*** Material shown ***

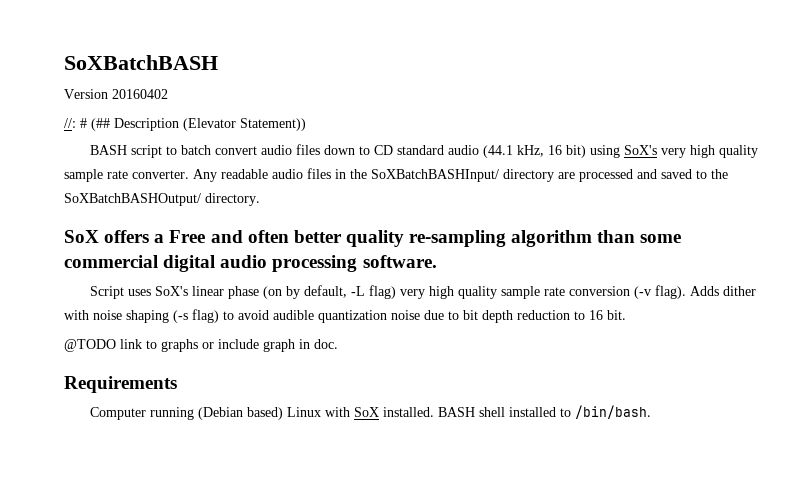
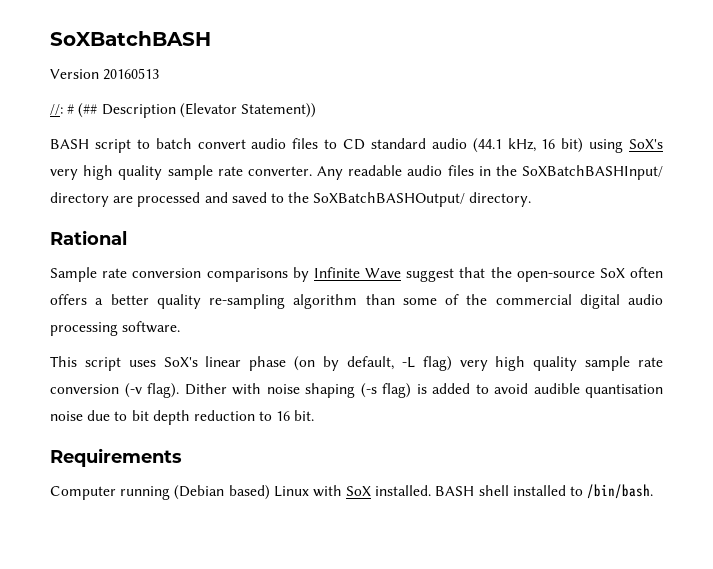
[112,89,168,99] 20160402 -> [103,68,160,80] 20160513
[323,145,355,155] down -> (319, 143) none
[64,230,289,243] SoX offers a Free and often -> [50,230,127,245] [50,267,663,282] [50,294,104,305] Rational // Sample rate conversion comparisons by Infinite Wave suggest that the open-source SoX often offers a
(682, 238) none -> [445,294,488,305] of the
[89,286,124,299] Script -> [50,356,121,371] This script
[689,286,756,296] Adds dither -> [184,383,227,395] Dither
(219, 316) none -> [416,383,470,394] is added
[318,310,387,323] quantization -> [585,384,663,398] quantisation
[64,339,338,352] // @TODO link to graphs or include graph in doc. -> (315, 415) none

***

Each line of the material above either contains the word "none" or does not; state how many do, and nothing else.

4